President Trump signed a suite of executive orders Monday evening, rolling back nearly 80 Biden-era orders with a stroke of his pen just hours after being sworn in as the 47th president of the United States.

In addition to rolling back 78 executive orders issued by President Biden, Trump also withdrew the U.S. from the Paris Climate Agreements, froze federal hiring and the drafting of new regulations, and mandated that all federal workers return to the office full time. He also signed orders barring the “government censorship of free speech” and the “weaponization of government” against “political adversaries of the previous administration.”


The “equity” orders that Trump rescinded included broad orders aimed at ensuring equity in Covid-19 pandemic recovery, the federal workforce, and through support for “underserved communities,” along with Biden-era orders aimed at advancing equity for specific minority groups — Asian Americans, Native Americans, Hispanics, blacks, and sexual minorities.

In addition to rescinding Biden’s orders, Trump also signed an order specifically aimed at ending “wasteful” government DEI programs and preferences.
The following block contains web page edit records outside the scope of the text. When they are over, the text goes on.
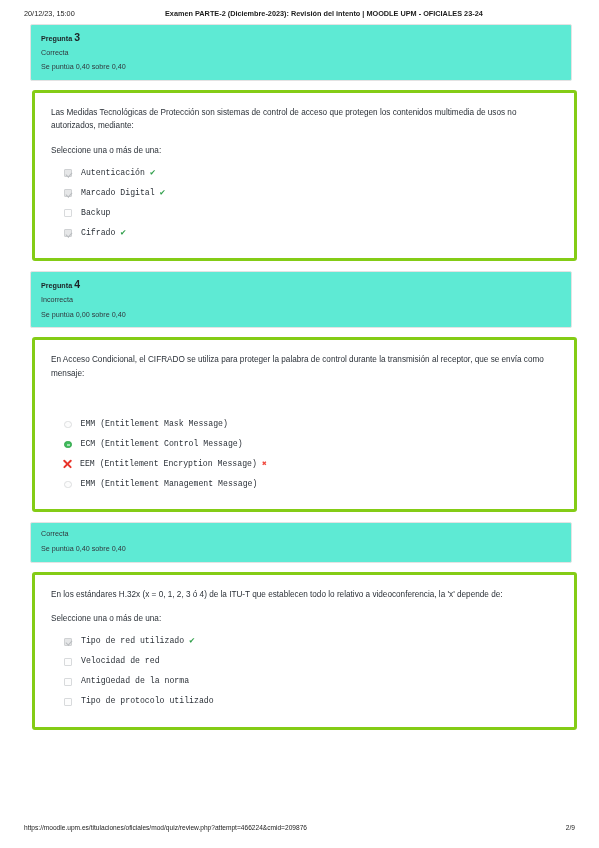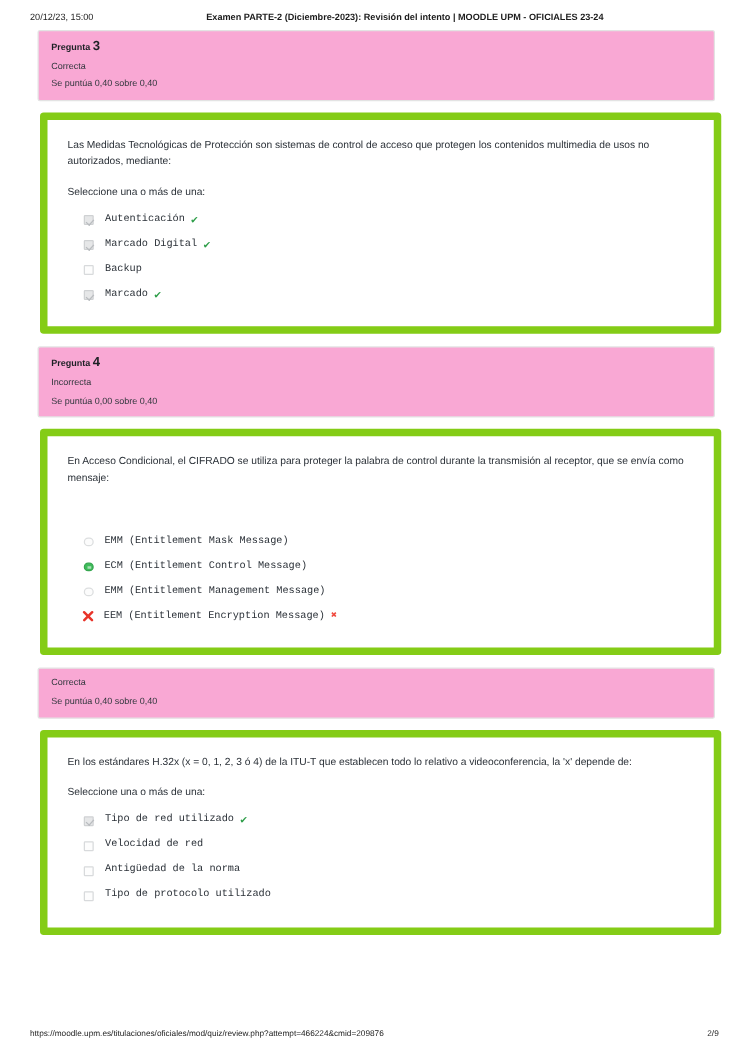--- a/index.html
+++ b/index.html
@@ -51,21 +51,21 @@
   .question {
     position: relative;
     margin: 0 0 10px 0;
   }
 
   
   .q-info {
     margin: 0 27px 0 30px;
     border: 1px solid #e3e3e3;
     border-radius: 2px;
-    background: #f9a8d4;
+    background: #5eead4;
     padding: 7px 10px 8px 10px;
     box-sizing: border-box;
   }
   .q-number {
     font-size: 7.2px;
     font-weight: bold;
     color: #1d2125;
     line-height: 1.1;
     margin-bottom: 5px;
   }
@@ -82,21 +82,21 @@
   }
   .q-grade {
     font-size: 7.2px;
     color: #31373d;
     line-height: 1.2;
   }
 
   
   .q-body {
     margin: 9px 22px 0 32px;
-    border: 6px solid #84cc16;
+    border: 3px solid #84cc16;
     border-radius: 3px;
     background: #ffffff;
     padding: 13px 16px 15px 16px;
     box-sizing: border-box;
   }
   .q-stem {
     font-size: 8.2px;
     line-height: 1.65;
     color: #2b3138;
     margin: 0 0 12px 0;
@@ -275,21 +275,21 @@
             <span class="ctrl checkbox checked"></span>
             <span class="answer-text">Marcado Digital</span>
             <span class="mark tick">✔</span>
           </li>
           <li class="answer">
             <span class="ctrl checkbox"></span>
             <span class="answer-text">Backup</span>
           </li>
           <li class="answer">
             <span class="ctrl checkbox checked"></span>
-            <span class="answer-text">Marcado</span>
+            <span class="answer-text">Cifrado</span>
             <span class="mark tick">✔</span>
           </li>
         </ul>
       </div>
     </div>
     <div class="question">
       <div class="q-info">
         <div class="q-number"><span>Pregunta</span> <span class="q-num-big">4</span></div>
         <div class="q-state">Incorrecta</div>
         <div class="q-grade">Se puntúa 0,00 sobre 0,40</div>
@@ -300,27 +300,27 @@
         <ul class="answers">
           <li class="answer">
             <span class="ctrl radio"></span>
             <span class="answer-text">EMM (Entitlement Mask Message)</span>
           </li>
           <li class="answer">
             <span class="ctrl radio green"></span>
             <span class="answer-text">ECM (Entitlement Control Message)</span>
           </li>
           <li class="answer">
-            <span class="ctrl radio"></span>
-            <span class="answer-text">EMM (Entitlement Management Message)</span>
-          </li>
-          <li class="answer">
             <span class="ctrl xmark"></span>
             <span class="answer-text">EEM (Entitlement Encryption Message)</span>
             <span class="mark cross">✖</span>
+          </li>
+          <li class="answer">
+            <span class="ctrl radio"></span>
+            <span class="answer-text">EMM (Entitlement Management Message)</span>
           </li>
         </ul>
       </div>
     </div>
     <div class="question">
       <div class="q-info">
         <div class="q-state">Correcta</div>
         <div class="q-grade">Se puntúa 0,40 sobre 0,40</div>
       </div>
       <div class="q-body">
The order calls for federal agencies “to coordinate the termination of all discriminatory” DEI programs “under whatever name they appear,” and to review and revise employment practices, union contracts, and training policies to end DEI.

“Americans deserve a government committed to serving every person with equal dignity and respect, and to expending precious taxpayer resources only on making America great,” the order states.




Trump was expected to take aim with some of his first executive orders at ending the federal government’s DEI bureaucracy that ballooned under Biden. Conservative civil rights lawyers and activists who spoke to National Review after Trump’s win in November said that rooting out illiberal and unconstitutional racial preferences would be a years-long effort and will require more than executive orders — it will likely also require congressional action, rulemaking, and continued lawsuits from civil rights groups opposed to the discriminatory measures.

Soon after his November win, Trump vowed to weed out “Marxist diversity, equity, and inclusion bureaucrats” from the nation’s universities and to take aim at schools that continue to discriminate by race “under the guise of equity.”

Trump’s moves to end federal equity programs came just hours after he promised during his inauguration address to bring back hope and prosperity for “citizens of every race, religion, color, and creed.” During his address, he specifically thanked the black and Hispanic communities for what he called “the tremendous outpouring of love and trust that you have shown me with your vote.”


Inaugurated on Martin Luther King Jr. Day, Trump vowed to make “true” King’s dream of a society where people are judged by the content of their character, not the color of their skin. “We will forge a society that is color blind and merit based,” he said.